But the heart of how to cook Southern style is really less about specific recipes and more about the individuals whose hands stir the pots.
“Southern-style cooking, at its essence, reflects the masterful hand of the Black cook who creates flavorful, time-honored cuisine that is instinctive, resilient and celebratory,” observes Tarsha M. Gary, the executive chef/owner of CRAVE Gourmet Catering based in Houston, Texas.
“Southern food is the fingerprint of those people who created it.”
Where Southern Cooking Can Be Found
To home in on the birthplace of Southern cuisine, Gary shares we need only “follow the trail of the enslaved people.” And with that, we can see the influence of Southern cooking on the American food foundation.
“When you think about American food traditions, the different holidays—such as Thanksgiving, Christmas and 4th of July—we have to go back to all of those dishes that are found and are derived from Southern-style cooking: barbecue, smoked meats, fresh vegetables, salads, desserts. Any holiday that we look at in American food traditions has come out of Southern-style cooking,” observes the award-winning chef.
So when it comes to the southern table and how to cook Southern style, where does soul food take a seat? “Soul food is really speaking to the resilience of the people, of taking nothing and making something out of it like the greens nobody wanted, the pigs’ feet. It really speaks to the struggle and sustainability of the cook,” defines Gary about soul food as a cultural expression.
“It goes back again to our ancestry. The cuisine of our DNA is something that is in us…I think you can always tell the difference between the flavor profile of Black folks and other folks. We carry the complexity of a flavor profile and we are able to create these complexities out of simple ingredients.”
Key Ingredients
Gary points out that while ingredients used in southern-style cooking, such as the “holy trinity” (onions, peppers and tomatoes), can be found everywhere, “it really is interpretive.” She continues, “It’s the ingredients which lead us to southern food and, again, the mastery of the hands that prepared those dishes.”

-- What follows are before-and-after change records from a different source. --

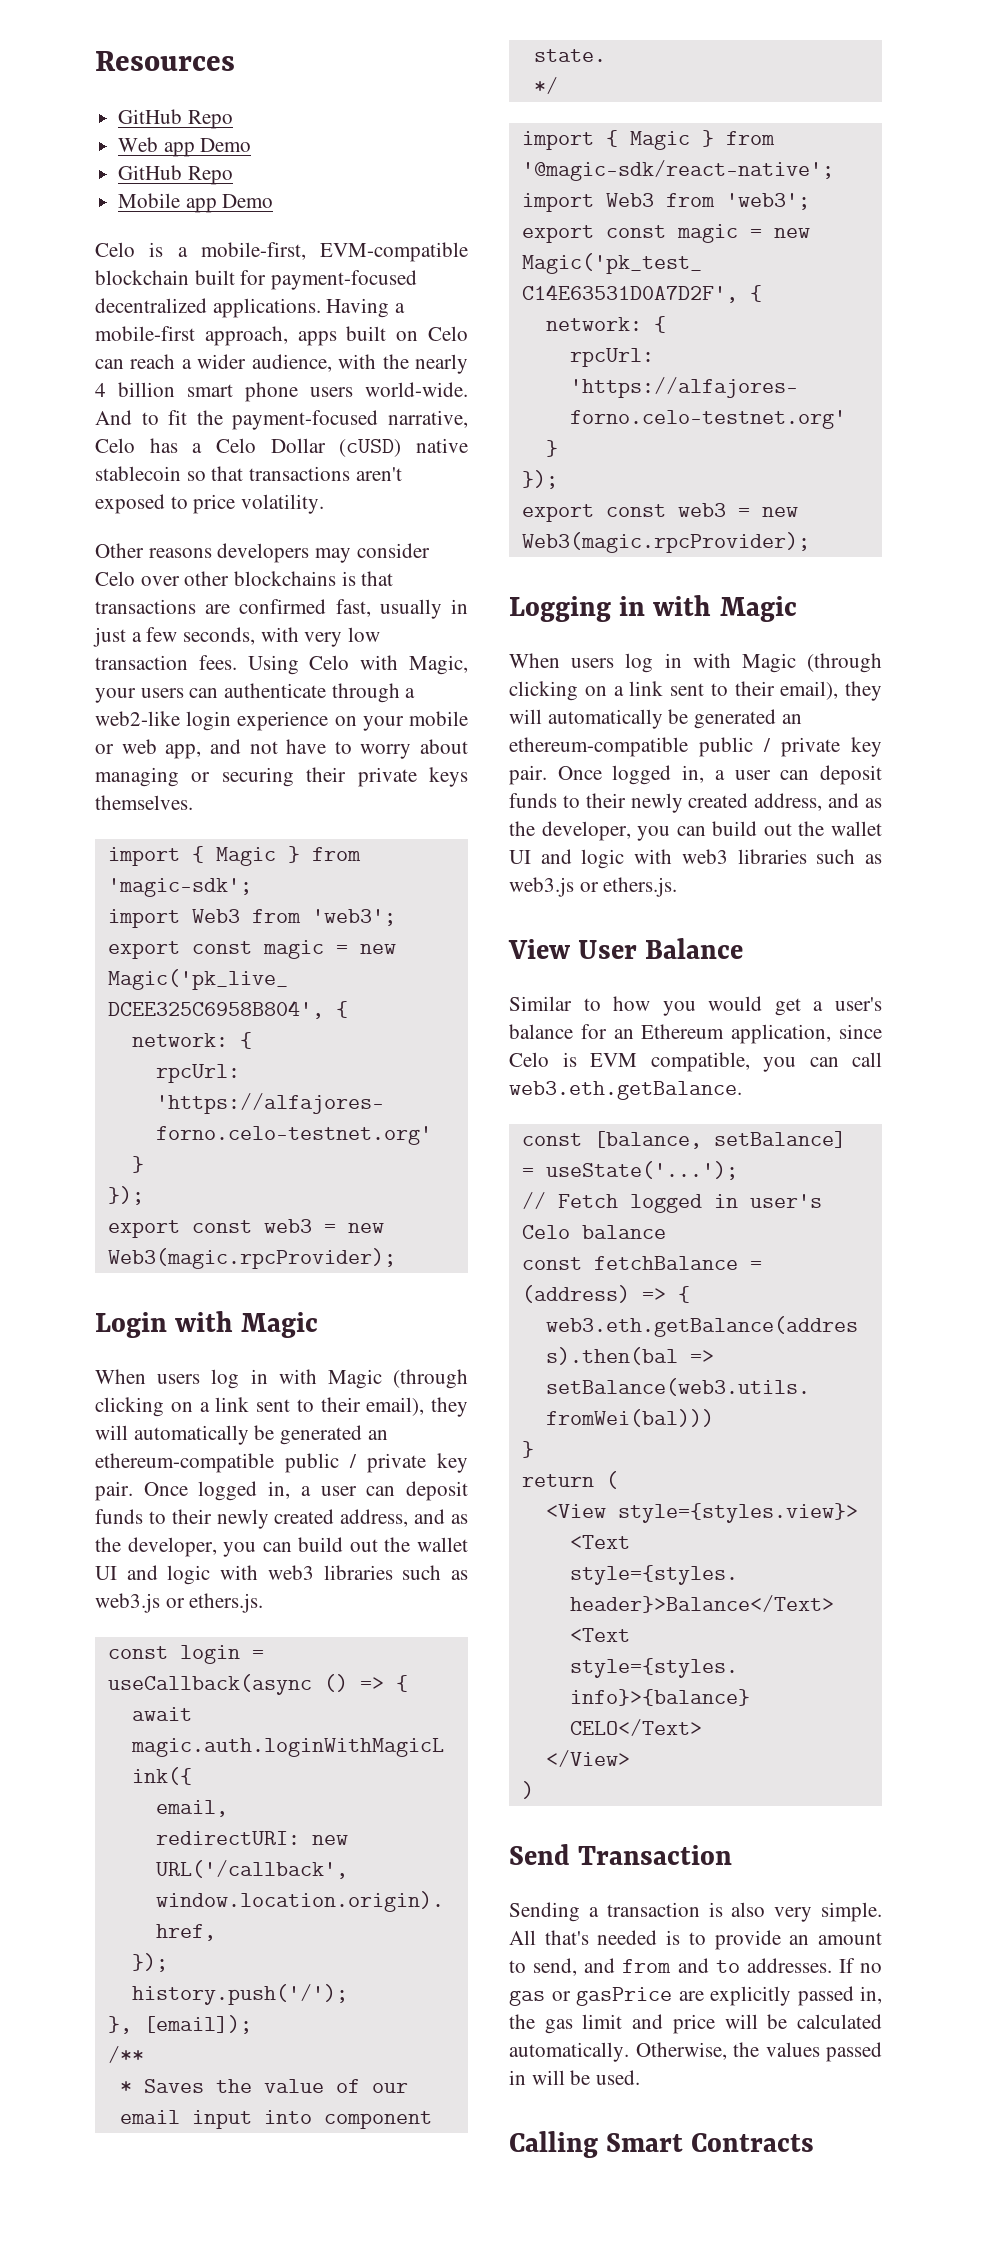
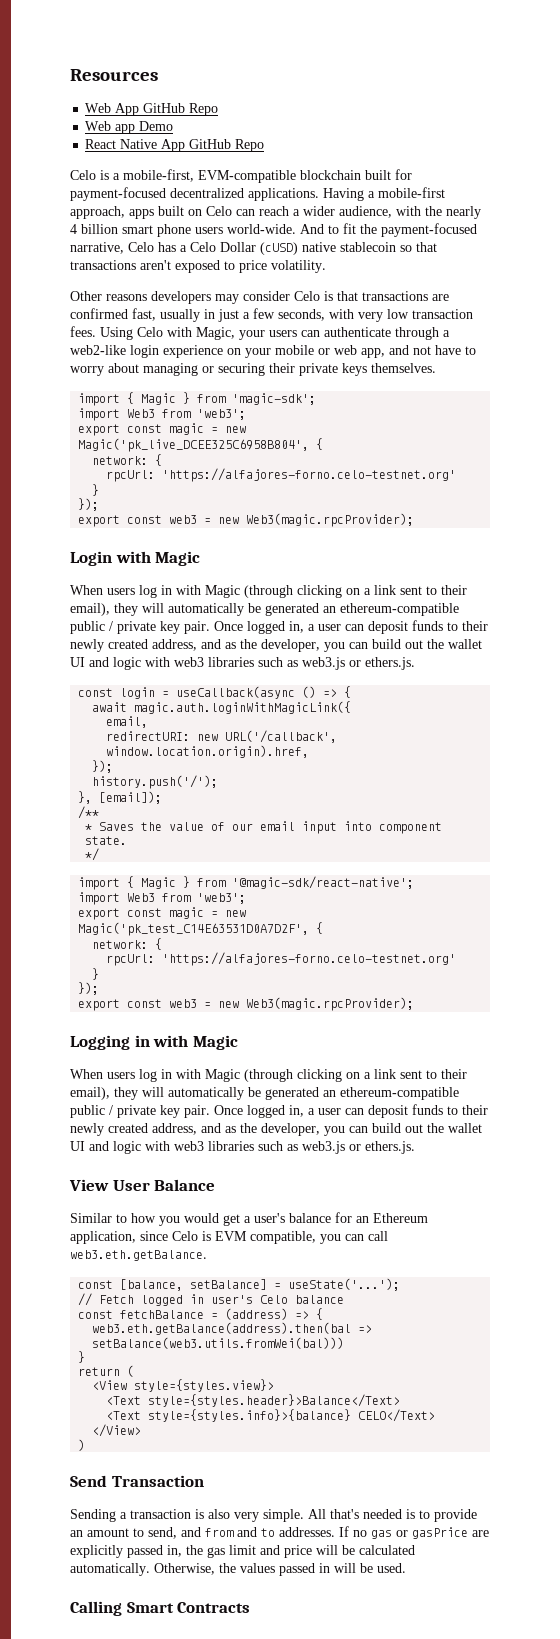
(235, 61) none -> [85,103,140,116] Web App
[118,165,233,185] [118,193,274,213] GitHub Repo // Mobile app Demo -> [85,139,265,152] React Native App GitHub Repo
[140,571,337,586] over other blockchains -> (320, 296) none

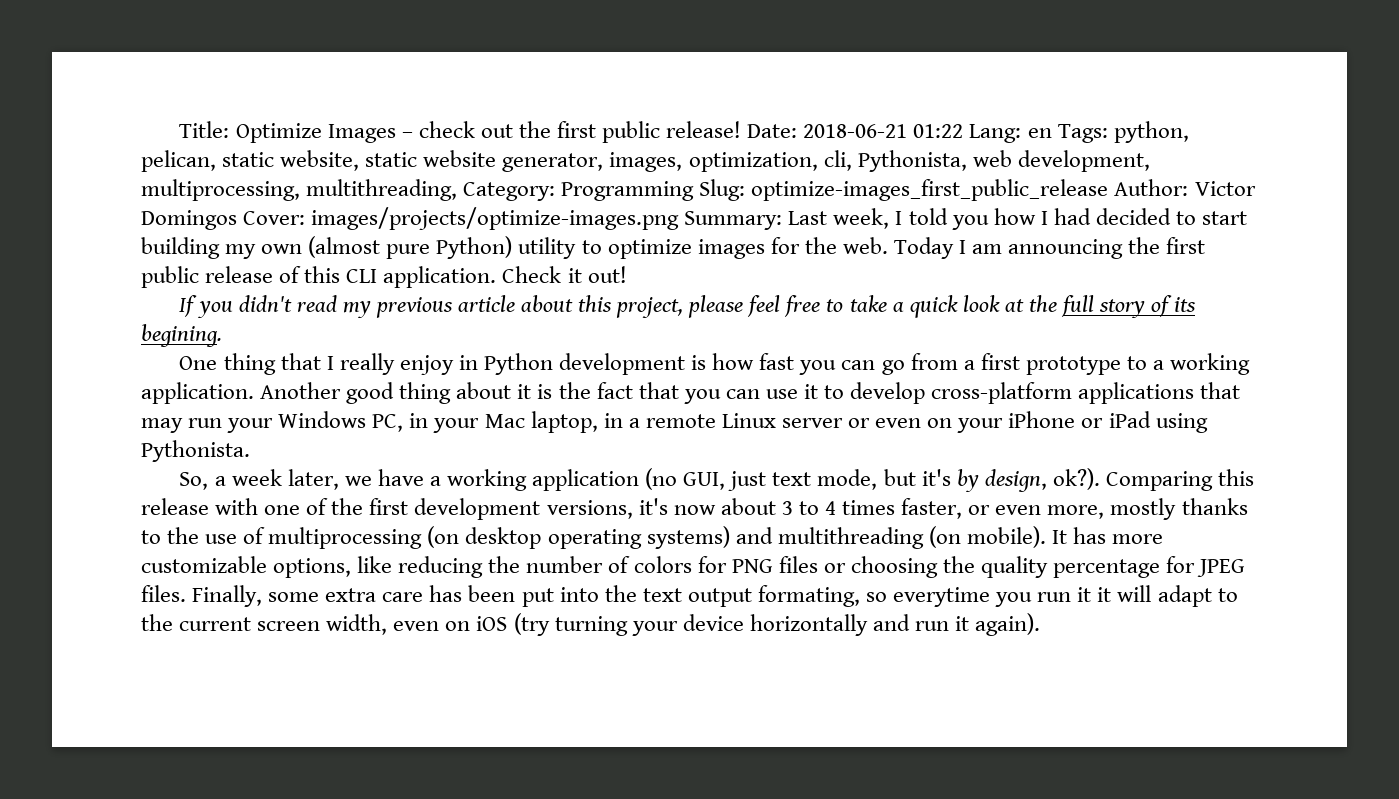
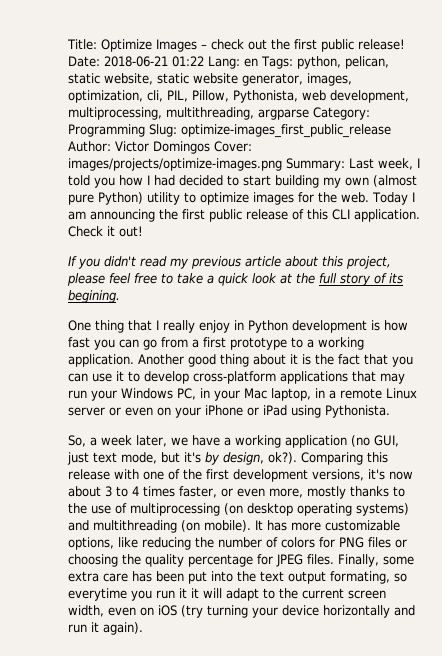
(852, 160) none -> [167,90,229,102] PIL, Pillow,
(458, 190) none -> [258,109,309,120] argparse

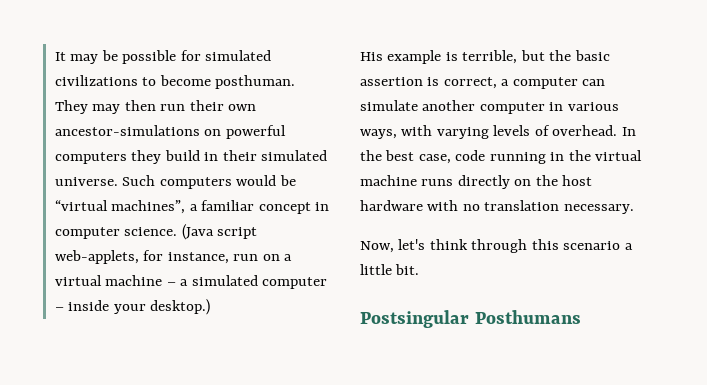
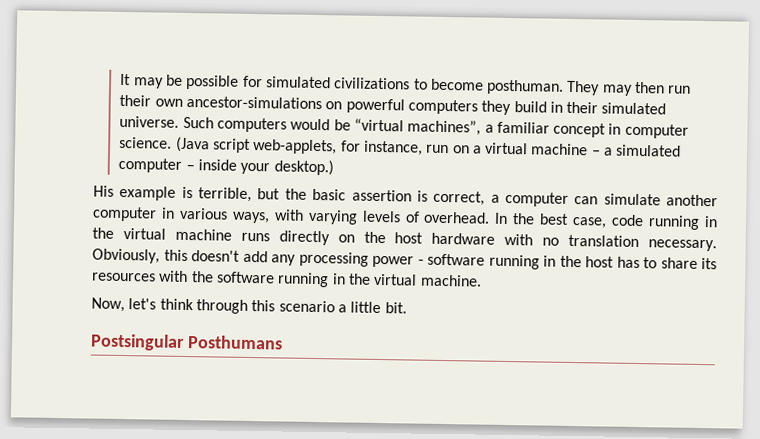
(634, 209) none -> [92,248,717,270] [92,270,482,288] Obviously, this doesn't add any processing power - software running in the host has to share its resources with the software running in the virtual machine.

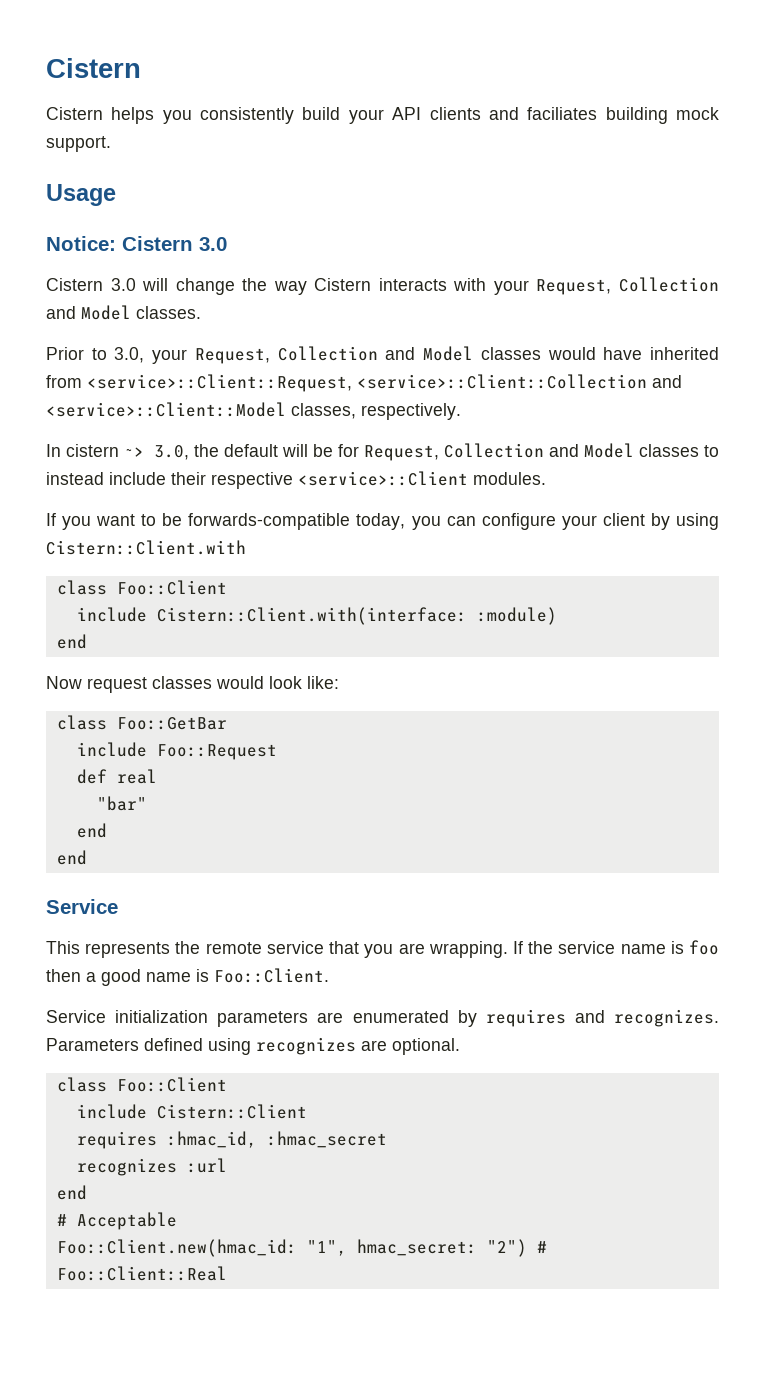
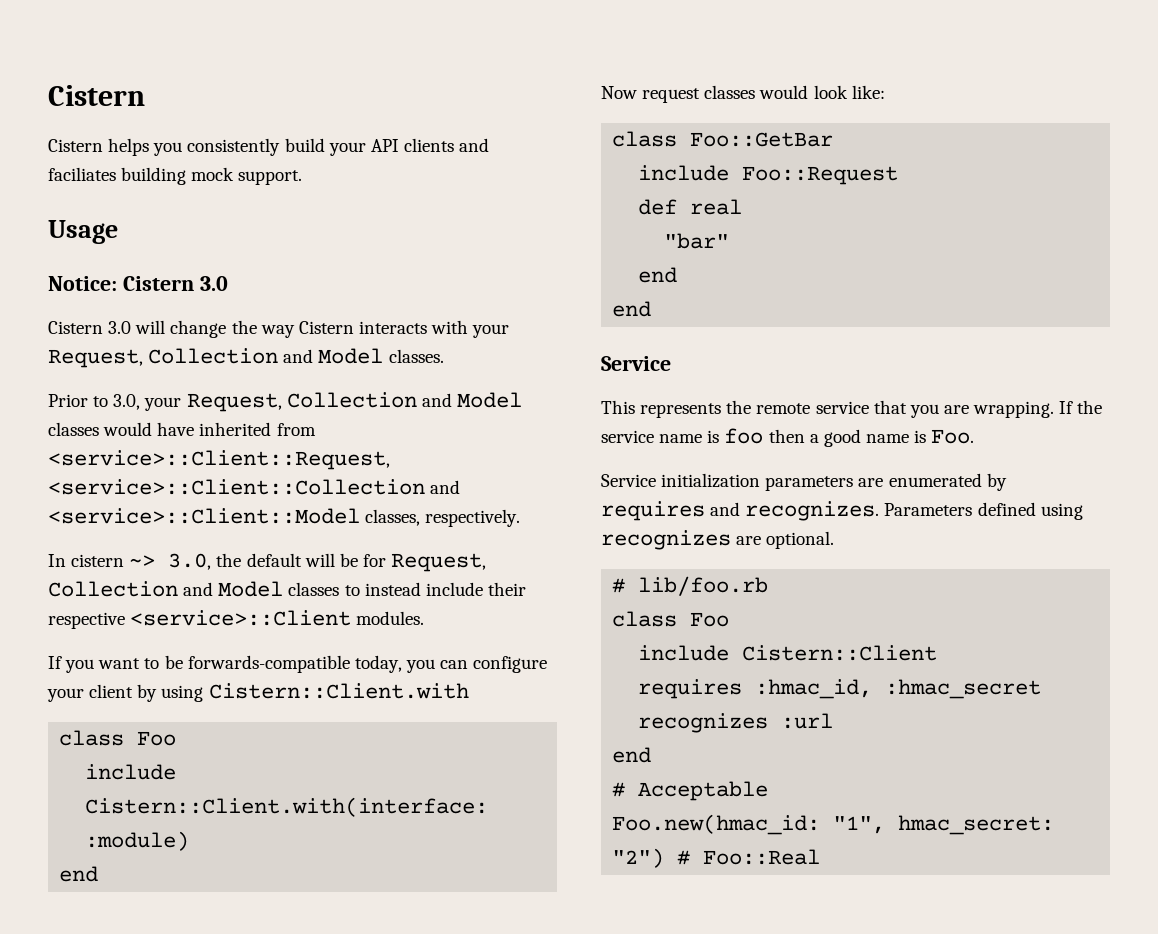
[116,580,227,595] Foo::Client -> [137,731,177,746] Foo
[214,968,329,983] Foo::Client. -> [931,429,975,444] Foo.
[56,1077,227,1092] // class Foo::Client -> [612,576,769,596] [612,611,730,627] // # lib/foo.rb // class Foo
[56,1239,297,1257] Foo::Client.new(hmac_id: -> [612,814,821,835] Foo.new(hmac_id:
[56,1266,227,1281] Foo::Client::Real -> [703,849,821,865] Foo::Real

The ingredients that make up the backbone of Southern dishes are reflective of African cuisine at its core, notes Gary. When learning how to cook Southern style, the first thing to notice is that fresh vegetables top the ingredient list of most recipes, points out the chef, who is also the founder/chief educator of ECOTONE World, an organization responsible for creating several urban community gardens in Houston.
Mustard greens, collard greens, spinach and dandelion greens, along with tomatoes (ripe for salads and unripe for frying), beans (red beans), peas (black-eyed and cowpeas) and the spectrum of peppers (ranging from sweet to hot, used dried or fresh) as well as corn and its byproducts (corn flour and corn oil) are just some of the ingredients playing major roles in Southern dishes.
“And, as we say, ‘You ain’t cooking if you don’t have garlic and onions in the pot,’” adds Gary.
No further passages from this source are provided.